* Instructions for the task:
Print the lines below word for word, beginning with the first and ending with the line that holds "- Explicitly import", and skip every picture.

* The input:
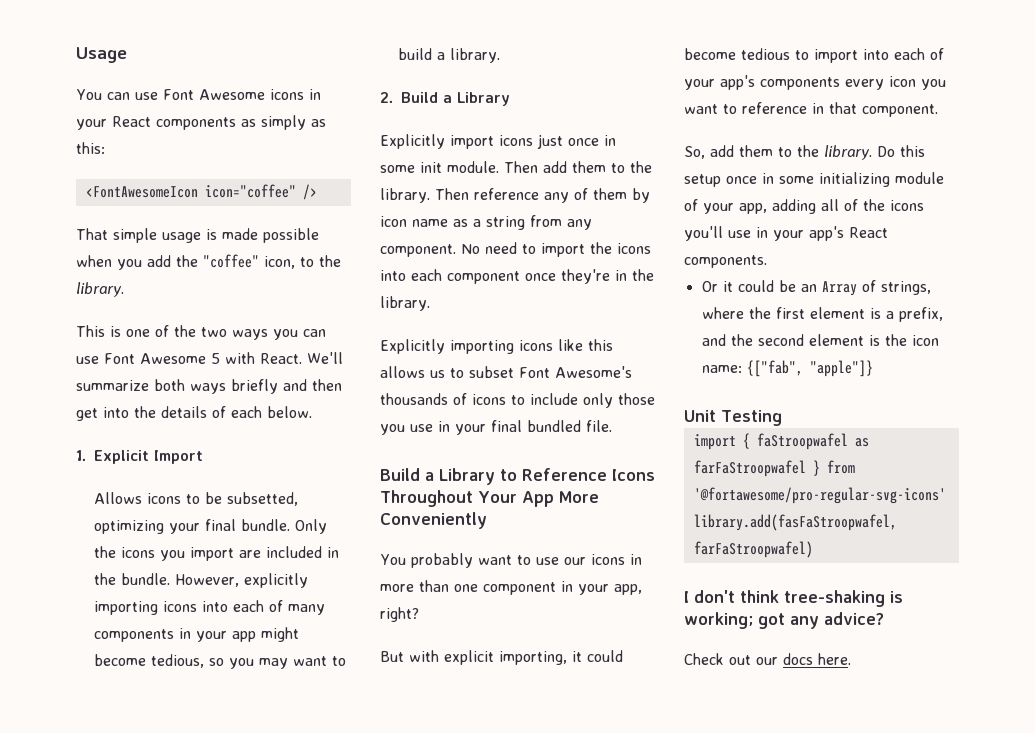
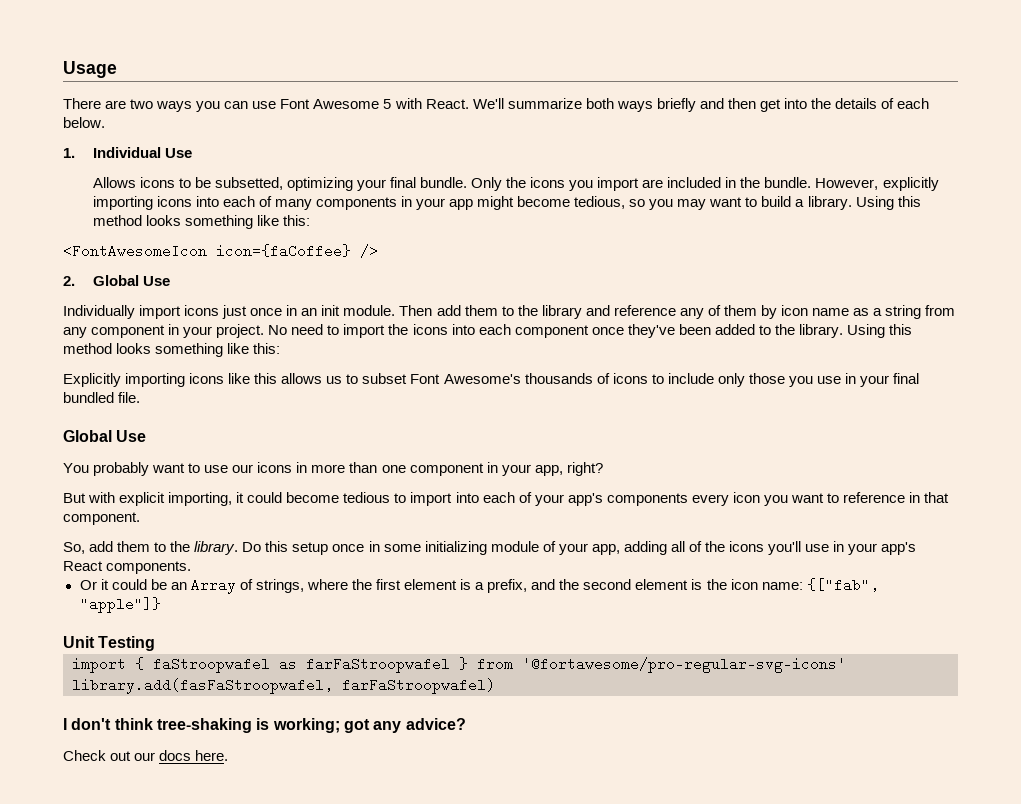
- You can use Font Awesome icons in your React components as simply as this:
- <FontAwesomeIcon icon="coffee" />
- That simple usage is made possible when you add the "coffee" icon, to the library.
- This is one of the two ways you can use Font Awesome 5 with React.
+ There are two ways you can use Font Awesome 5 with React.
- 1. Explicit Import
+ 1. Individual Use
- However, explicitly importing icons into each of many components in your app might become tedious, so you may want to build a library.
- 2. Build a Library
- Explicitly import icons just once in some init module.
+ However, explicitly importing icons into each of many components in your app might become tedious, so you may want to build a library. Using this method looks something like this:
+ <FontAwesomeIcon icon={faCoffee} />
+ 2. Global Use
+ Individually import icons just once in an init module.
- Then add them to the library. Then reference any of them by icon name as a string from any component.
+ Then add them to the library and reference any of them by icon name as a string from any component in your project.
- No need to import the icons into each component once they're in the library.
+ No need to import the icons into each component once they've been added to the library. Using this method looks something like this:
  Explicitly importing icons like this allows us to subset Font Awesome's thousands of icons to include only those you use in your final bundled file.
- Build a Library to Reference Icons Throughout Your App More Conveniently
+ Global Use

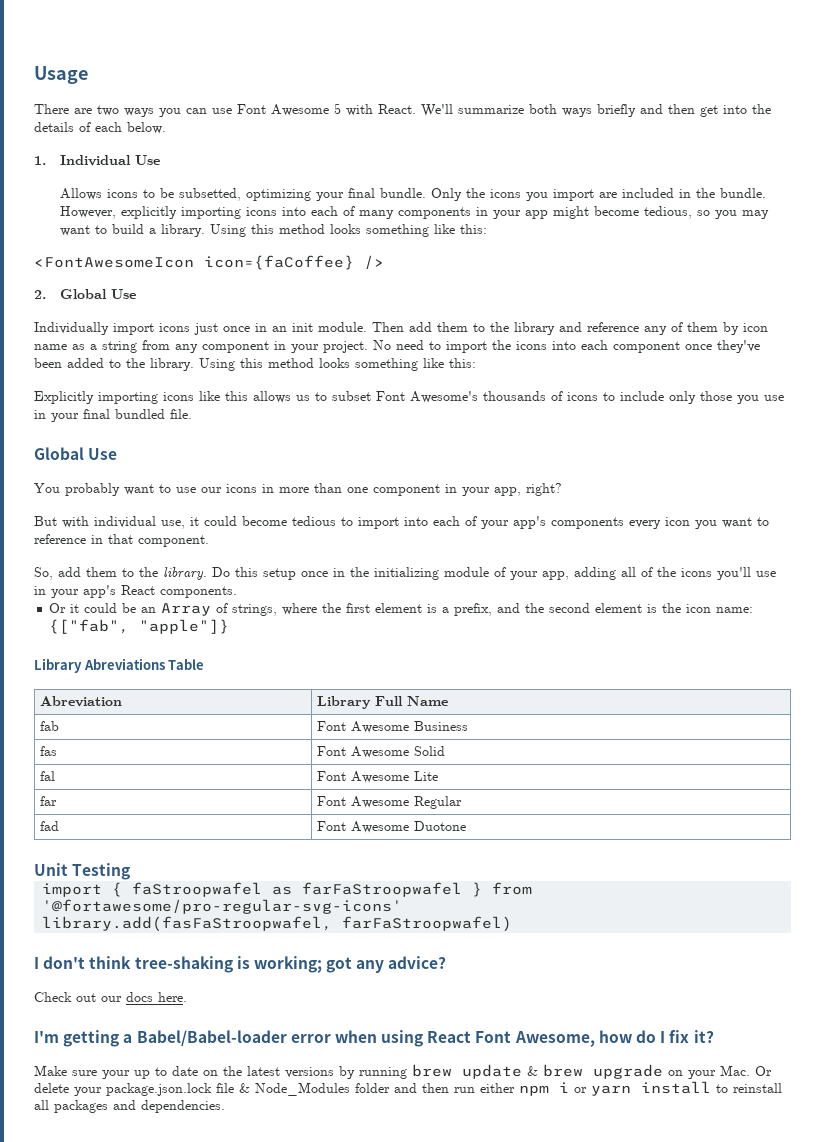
- But with explicit importing, it could become tedious to import into each of your app's components every icon you want to reference in that component.
+ But with individual use, it could become tedious to import into each of your app's components every icon you want to reference in that component.
- Do this setup once in some initializing module of your app, adding all of the icons you'll use in your app's React components.
+ Do this setup once in the initializing module of your app, adding all of the icons you'll use in your app's React components.
+ Library Abreviations Table
+ Abreviation | Library Full Name
+ fab | Font Awesome Business
+ fas | Font Awesome Solid
+ fal | Font Awesome Lite
+ far | Font Awesome Regular
+ fad | Font Awesome Duotone
+ I'm getting a Babel/Babel-loader error when using React Font Awesome, how do I fix it?
+ Make sure your up to date on the latest versions by running brew update & brew upgrade on your Mac. Or delete your package.json.lock file & Node_Modules folder and then run either npm i or yarn install to reinstall all packages and dependencies.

* Your response:
- You can use Font Awesome icons in your React components as simply as this:
- <FontAwesomeIcon icon="coffee" />
- That simple usage is made possible when you add the "coffee" icon, to the library.
- This is one of the two ways you can use Font Awesome 5 with React.
+ There are two ways you can use Font Awesome 5 with React.
- 1. Explicit Import
+ 1. Individual Use
- However, explicitly importing icons into each of many components in your app might become tedious, so you may want to build a library.
- 2. Build a Library
- Explicitly import icons just once in some init module.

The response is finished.